BEGIN TASK INPUT
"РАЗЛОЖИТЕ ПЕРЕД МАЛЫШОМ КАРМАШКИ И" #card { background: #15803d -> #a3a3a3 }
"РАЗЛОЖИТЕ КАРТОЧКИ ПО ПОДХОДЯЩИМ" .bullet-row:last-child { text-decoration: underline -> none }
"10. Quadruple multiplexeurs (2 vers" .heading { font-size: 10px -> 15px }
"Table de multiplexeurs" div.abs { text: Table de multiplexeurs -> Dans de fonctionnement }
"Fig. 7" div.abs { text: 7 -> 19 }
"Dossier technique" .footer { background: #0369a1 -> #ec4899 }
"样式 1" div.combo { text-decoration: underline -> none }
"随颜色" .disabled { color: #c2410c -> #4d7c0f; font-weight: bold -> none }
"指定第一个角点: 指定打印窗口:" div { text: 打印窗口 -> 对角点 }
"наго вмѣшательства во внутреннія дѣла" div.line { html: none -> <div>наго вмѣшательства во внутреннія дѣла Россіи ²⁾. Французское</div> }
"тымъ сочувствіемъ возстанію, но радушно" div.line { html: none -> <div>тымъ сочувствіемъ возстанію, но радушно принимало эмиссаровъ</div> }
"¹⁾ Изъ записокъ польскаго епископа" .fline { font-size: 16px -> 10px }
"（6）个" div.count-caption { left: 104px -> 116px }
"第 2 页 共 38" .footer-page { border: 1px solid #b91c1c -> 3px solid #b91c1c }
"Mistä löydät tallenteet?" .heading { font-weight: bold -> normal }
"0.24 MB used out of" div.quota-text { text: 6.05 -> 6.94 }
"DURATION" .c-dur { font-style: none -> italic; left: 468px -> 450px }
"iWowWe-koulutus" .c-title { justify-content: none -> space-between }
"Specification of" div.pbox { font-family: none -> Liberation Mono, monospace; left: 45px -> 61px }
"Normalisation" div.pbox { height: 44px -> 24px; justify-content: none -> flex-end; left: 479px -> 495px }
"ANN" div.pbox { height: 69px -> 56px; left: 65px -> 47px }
END TASK INPUT
ACTIVITY: Every line of the listing above is to be repeated exactly as written.

EXERCISE ANSWER:
"РАЗЛОЖИТЕ ПЕРЕД МАЛЫШОМ КАРМАШКИ И" #card { background: #15803d -> #a3a3a3 }
"РАЗЛОЖИТЕ КАРТОЧКИ ПО ПОДХОДЯЩИМ" .bullet-row:last-child { text-decoration: underline -> none }
"10. Quadruple multiplexeurs (2 vers" .heading { font-size: 10px -> 15px }
"Table de multiplexeurs" div.abs { text: Table de multiplexeurs -> Dans de fonctionnement }
"Fig. 7" div.abs { text: 7 -> 19 }
"Dossier technique" .footer { background: #0369a1 -> #ec4899 }
"样式 1" div.combo { text-decoration: underline -> none }
"随颜色" .disabled { color: #c2410c -> #4d7c0f; font-weight: bold -> none }
"指定第一个角点: 指定打印窗口:" div { text: 打印窗口 -> 对角点 }
"наго вмѣшательства во внутреннія дѣла" div.line { html: none -> <div>наго вмѣшательства во внутреннія дѣла Россіи ²⁾. Французское</div> }
"тымъ сочувствіемъ возстанію, но радушно" div.line { html: none -> <div>тымъ сочувствіемъ возстанію, но радушно принимало эмиссаровъ</div> }
"¹⁾ Изъ записокъ польскаго епископа" .fline { font-size: 16px -> 10px }
"（6）个" div.count-caption { left: 104px -> 116px }
"第 2 页 共 38" .footer-page { border: 1px solid #b91c1c -> 3px solid #b91c1c }
"Mistä löydät tallenteet?" .heading { font-weight: bold -> normal }
"0.24 MB used out of" div.quota-text { text: 6.05 -> 6.94 }
"DURATION" .c-dur { font-style: none -> italic; left: 468px -> 450px }
"iWowWe-koulutus" .c-title { justify-content: none -> space-between }
"Specification of" div.pbox { font-family: none -> Liberation Mono, monospace; left: 45px -> 61px }
"Normalisation" div.pbox { height: 44px -> 24px; justify-content: none -> flex-end; left: 479px -> 495px }
"ANN" div.pbox { height: 69px -> 56px; left: 65px -> 47px }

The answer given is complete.